[PROBLEM DETAILS]
Among the entries below, tally each line in which the word "Mura" is found, then state the tally alone.

[Structured diff data]
■ ■ ■ ■

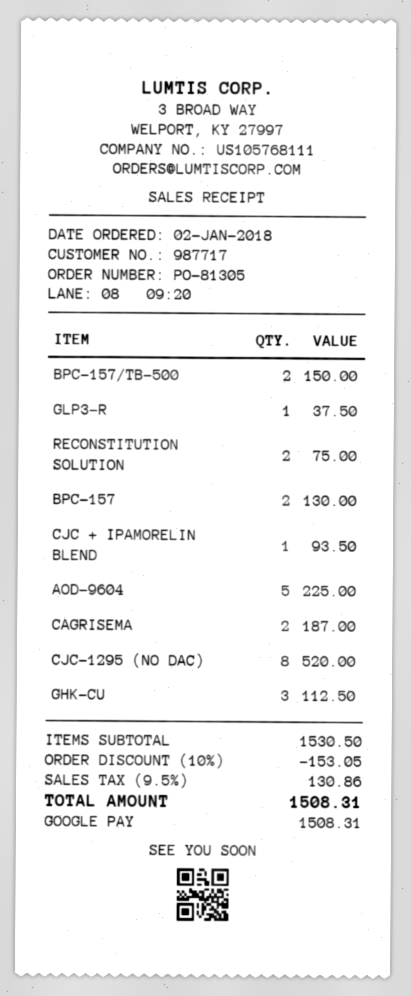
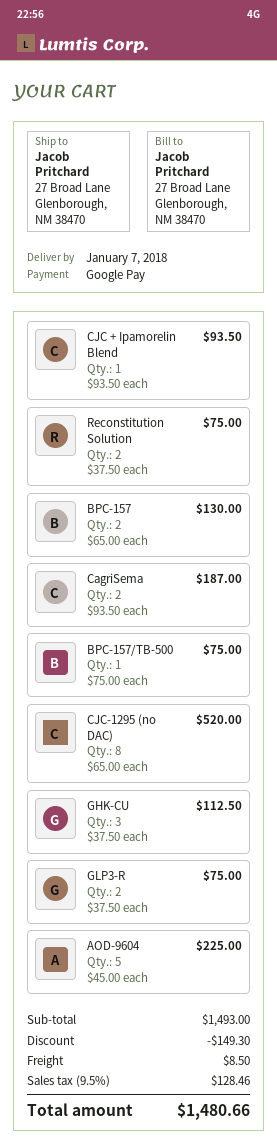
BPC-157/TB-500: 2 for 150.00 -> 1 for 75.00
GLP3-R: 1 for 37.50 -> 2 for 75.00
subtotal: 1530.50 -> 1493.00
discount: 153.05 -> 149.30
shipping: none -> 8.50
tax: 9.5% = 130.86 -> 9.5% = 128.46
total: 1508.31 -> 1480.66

■ ■ ■ ■

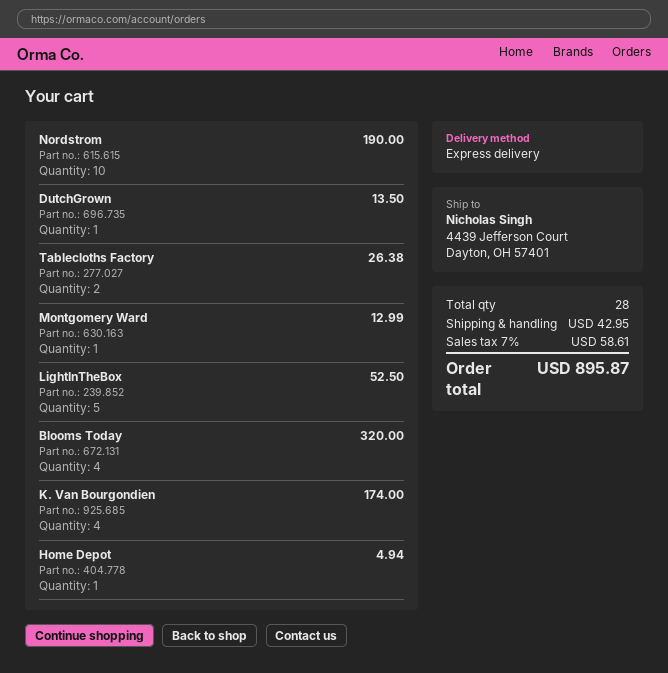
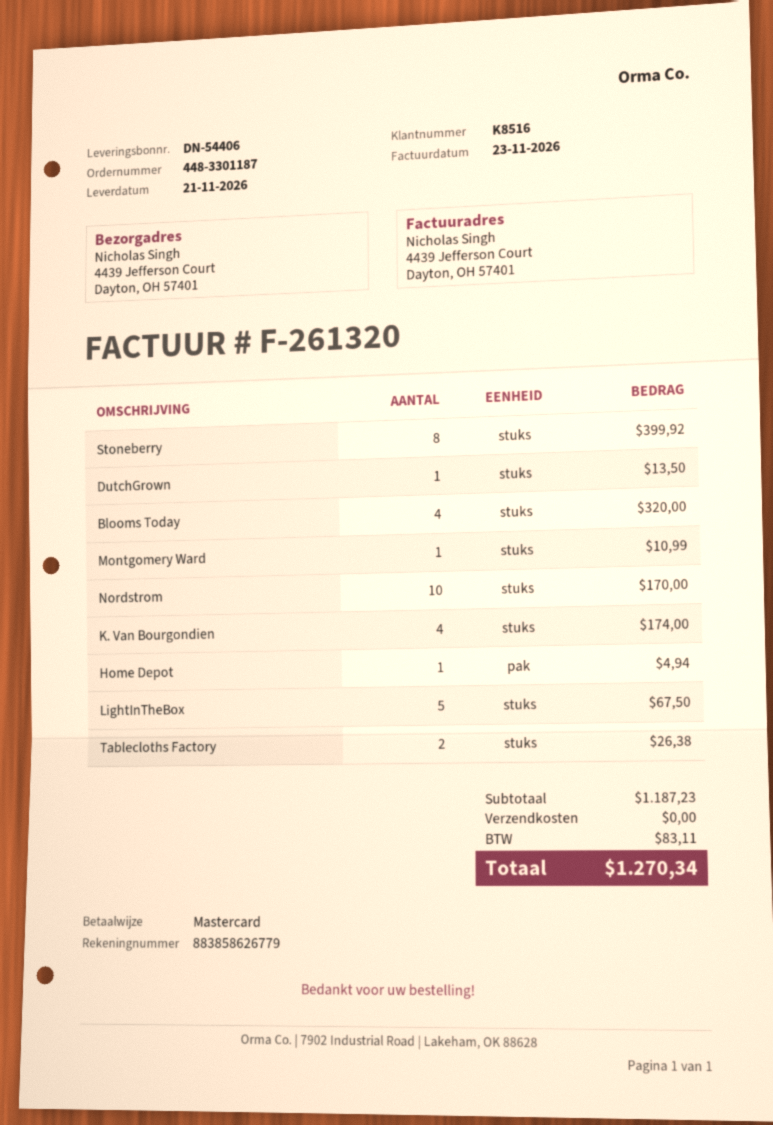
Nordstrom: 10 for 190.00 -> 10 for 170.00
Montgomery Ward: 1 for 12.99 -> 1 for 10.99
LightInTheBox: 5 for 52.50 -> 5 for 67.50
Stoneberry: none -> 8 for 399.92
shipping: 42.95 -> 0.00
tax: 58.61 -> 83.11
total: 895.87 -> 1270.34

■ ■ ■ ■

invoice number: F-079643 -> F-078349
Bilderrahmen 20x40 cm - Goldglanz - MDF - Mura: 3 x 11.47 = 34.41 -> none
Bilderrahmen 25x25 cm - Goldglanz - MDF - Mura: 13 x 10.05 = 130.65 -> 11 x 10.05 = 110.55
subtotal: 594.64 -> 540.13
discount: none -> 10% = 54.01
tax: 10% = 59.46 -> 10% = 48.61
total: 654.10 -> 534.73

■ ■ ■ ■

[ANSWER SPACE]
2